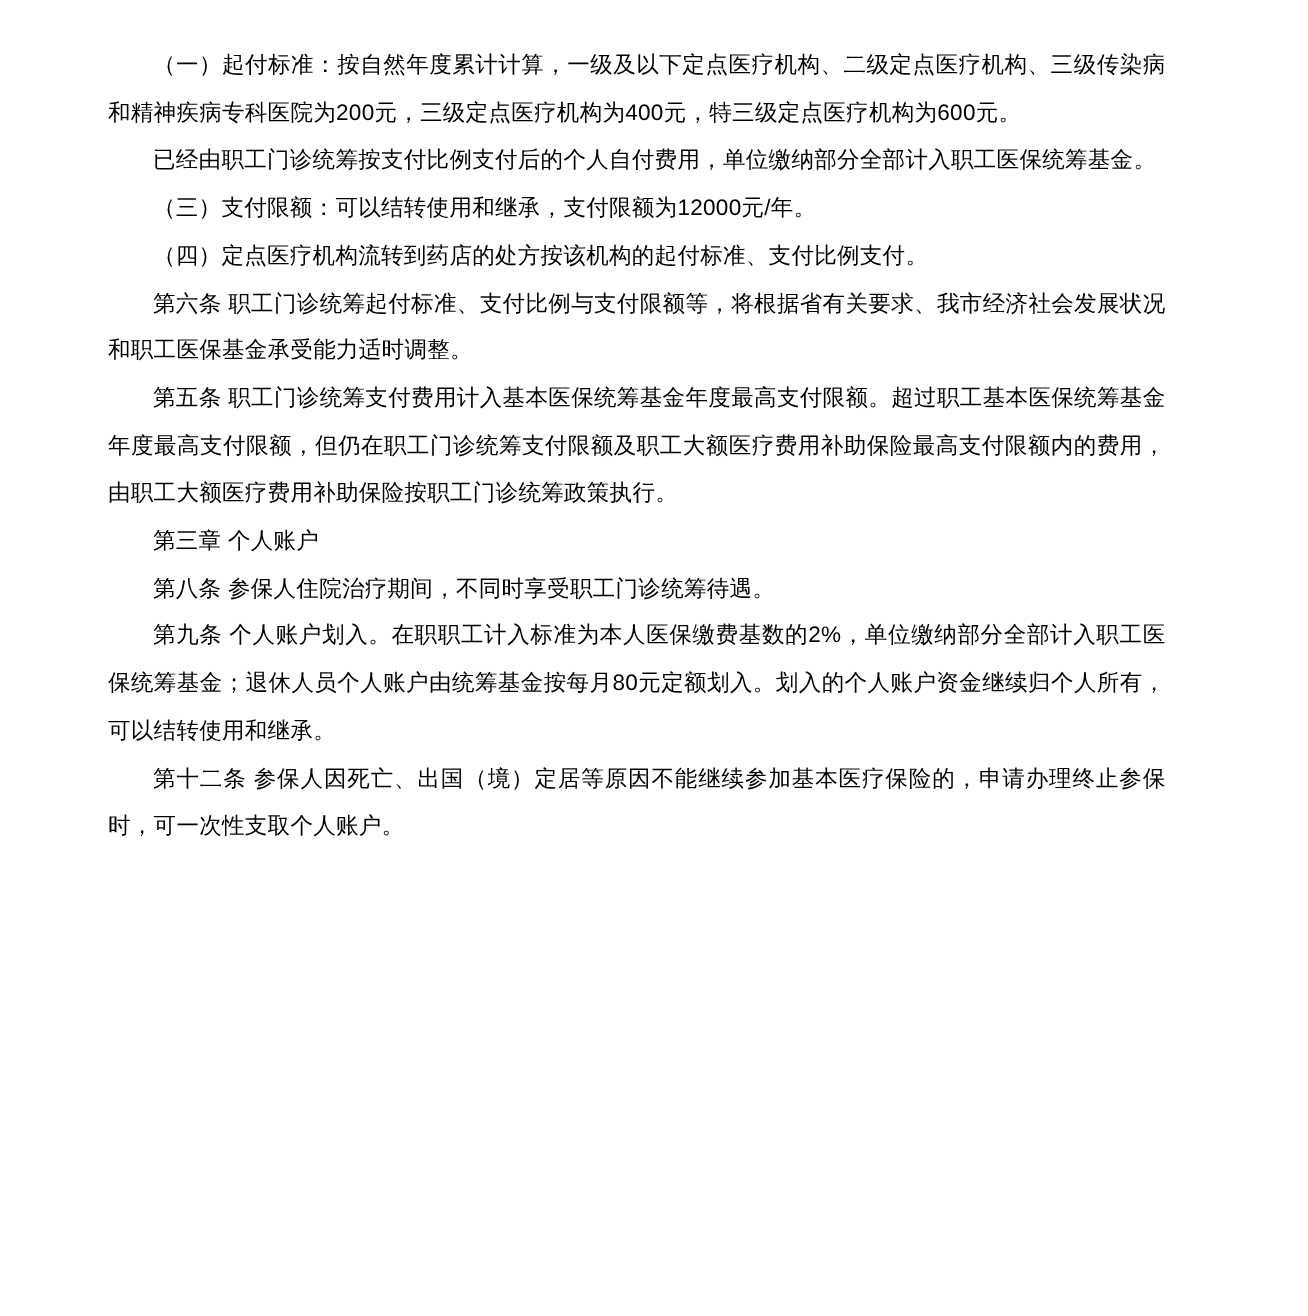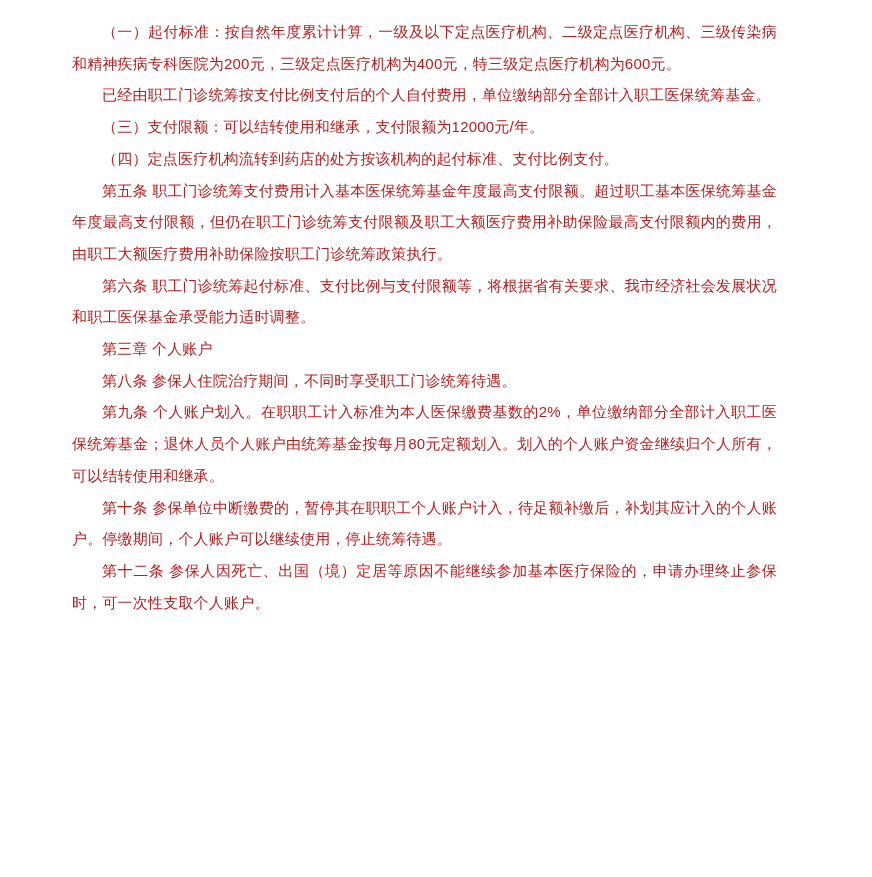--- a/index.html
+++ b/index.html
@@ -9,23 +9,23 @@
   }
   .page {
     width: 872px;
     height: 877px;
     box-sizing: border-box;
     background: #ffffff;
     overflow: hidden;
   }
   .doc {
     box-sizing: border-box;
-    padding: 16px 95px 0 72px;
+    padding: 28px 95px 0 72px;
     font-family: "Liberation Sans", "DejaVu Sans", sans-serif;
-    color: #b91c1c;
+    color: #000000;
   }
   .para {
     margin: 0;
     padding: 0;
     font-size: 15px;
     line-height: 31.7px;
     text-indent: 2em;
     text-align: justify;
     letter-spacing: 0.2px;
     word-break: break-all;
@@ -33,21 +33,20 @@
 </style>
 </head>
 <body>
 
 <div class="page">
   <div class="doc">
     <p class="para">（一）起付标准：按自然年度累计计算，一级及以下定点医疗机构、二级定点医疗机构、三级传染病和精神疾病专科医院为200元，三级定点医疗机构为400元，特三级定点医疗机构为600元。</p>
     <p class="para">已经由职工门诊统筹按支付比例支付后的个人自付费用，单位缴纳部分全部计入职工医保统筹基金。</p>
     <p class="para">（三）支付限额：可以结转使用和继承，支付限额为12000元/年。</p>
     <p class="para">（四）定点医疗机构流转到药店的处方按该机构的起付标准、支付比例支付。</p>
+    <p class="para">第六条 职工门诊统筹起付标准、支付比例与支付限额等，将根据省有关要求、我市经济社会发展状况和职工医保基金承受能力适时调整。</p>
     <p class="para">第五条 职工门诊统筹支付费用计入基本医保统筹基金年度最高支付限额。超过职工基本医保统筹基金年度最高支付限额，但仍在职工门诊统筹支付限额及职工大额医疗费用补助保险最高支付限额内的费用，由职工大额医疗费用补助保险按职工门诊统筹政策执行。</p>
-    <p class="para">第六条 职工门诊统筹起付标准、支付比例与支付限额等，将根据省有关要求、我市经济社会发展状况和职工医保基金承受能力适时调整。</p>
     <p class="para">第三章 个人账户</p>
     <p class="para">第八条 参保人住院治疗期间，不同时享受职工门诊统筹待遇。</p>
     <p class="para">第九条 个人账户划入。在职职工计入标准为本人医保缴费基数的2%，单位缴纳部分全部计入职工医保统筹基金；退休人员个人账户由统筹基金按每月80元定额划入。划入的个人账户资金继续归个人所有，可以结转使用和继承。</p>
-    <p class="para">第十条 参保单位中断缴费的，暂停其在职职工个人账户计入，待足额补缴后，补划其应计入的个人账户。停缴期间，个人账户可以继续使用，停止统筹待遇。</p>
     <p class="para">第十二条 参保人因死亡、出国（境）定居等原因不能继续参加基本医疗保险的，申请办理终止参保时，可一次性支取个人账户。</p>
   </div>
 </div>
 
 </body></html>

#####

## Work request
A verbatim copy of all the records, minus the pictures, is the expected answer.

## Output below
--- a/index.html
+++ b/index.html
@@ -9,23 +9,23 @@
   }
   .page {
     width: 872px;
     height: 877px;
     box-sizing: border-box;
     background: #ffffff;
     overflow: hidden;
   }
   .doc {
     box-sizing: border-box;
-    padding: 16px 95px 0 72px;
+    padding: 28px 95px 0 72px;
     font-family: "Liberation Sans", "DejaVu Sans", sans-serif;
-    color: #b91c1c;
+    color: #000000;
   }
   .para {
     margin: 0;
     padding: 0;
     font-size: 15px;
     line-height: 31.7px;
     text-indent: 2em;
     text-align: justify;
     letter-spacing: 0.2px;
     word-break: break-all;
@@ -33,21 +33,20 @@
 </style>
 </head>
 <body>
 
 <div class="page">
   <div class="doc">
     <p class="para">（一）起付标准：按自然年度累计计算，一级及以下定点医疗机构、二级定点医疗机构、三级传染病和精神疾病专科医院为200元，三级定点医疗机构为400元，特三级定点医疗机构为600元。</p>
     <p class="para">已经由职工门诊统筹按支付比例支付后的个人自付费用，单位缴纳部分全部计入职工医保统筹基金。</p>
     <p class="para">（三）支付限额：可以结转使用和继承，支付限额为12000元/年。</p>
     <p class="para">（四）定点医疗机构流转到药店的处方按该机构的起付标准、支付比例支付。</p>
+    <p class="para">第六条 职工门诊统筹起付标准、支付比例与支付限额等，将根据省有关要求、我市经济社会发展状况和职工医保基金承受能力适时调整。</p>
     <p class="para">第五条 职工门诊统筹支付费用计入基本医保统筹基金年度最高支付限额。超过职工基本医保统筹基金年度最高支付限额，但仍在职工门诊统筹支付限额及职工大额医疗费用补助保险最高支付限额内的费用，由职工大额医疗费用补助保险按职工门诊统筹政策执行。</p>
-    <p class="para">第六条 职工门诊统筹起付标准、支付比例与支付限额等，将根据省有关要求、我市经济社会发展状况和职工医保基金承受能力适时调整。</p>
     <p class="para">第三章 个人账户</p>
     <p class="para">第八条 参保人住院治疗期间，不同时享受职工门诊统筹待遇。</p>
     <p class="para">第九条 个人账户划入。在职职工计入标准为本人医保缴费基数的2%，单位缴纳部分全部计入职工医保统筹基金；退休人员个人账户由统筹基金按每月80元定额划入。划入的个人账户资金继续归个人所有，可以结转使用和继承。</p>
-    <p class="para">第十条 参保单位中断缴费的，暂停其在职职工个人账户计入，待足额补缴后，补划其应计入的个人账户。停缴期间，个人账户可以继续使用，停止统筹待遇。</p>
     <p class="para">第十二条 参保人因死亡、出国（境）定居等原因不能继续参加基本医疗保险的，申请办理终止参保时，可一次性支取个人账户。</p>
   </div>
 </div>
 
 </body></html>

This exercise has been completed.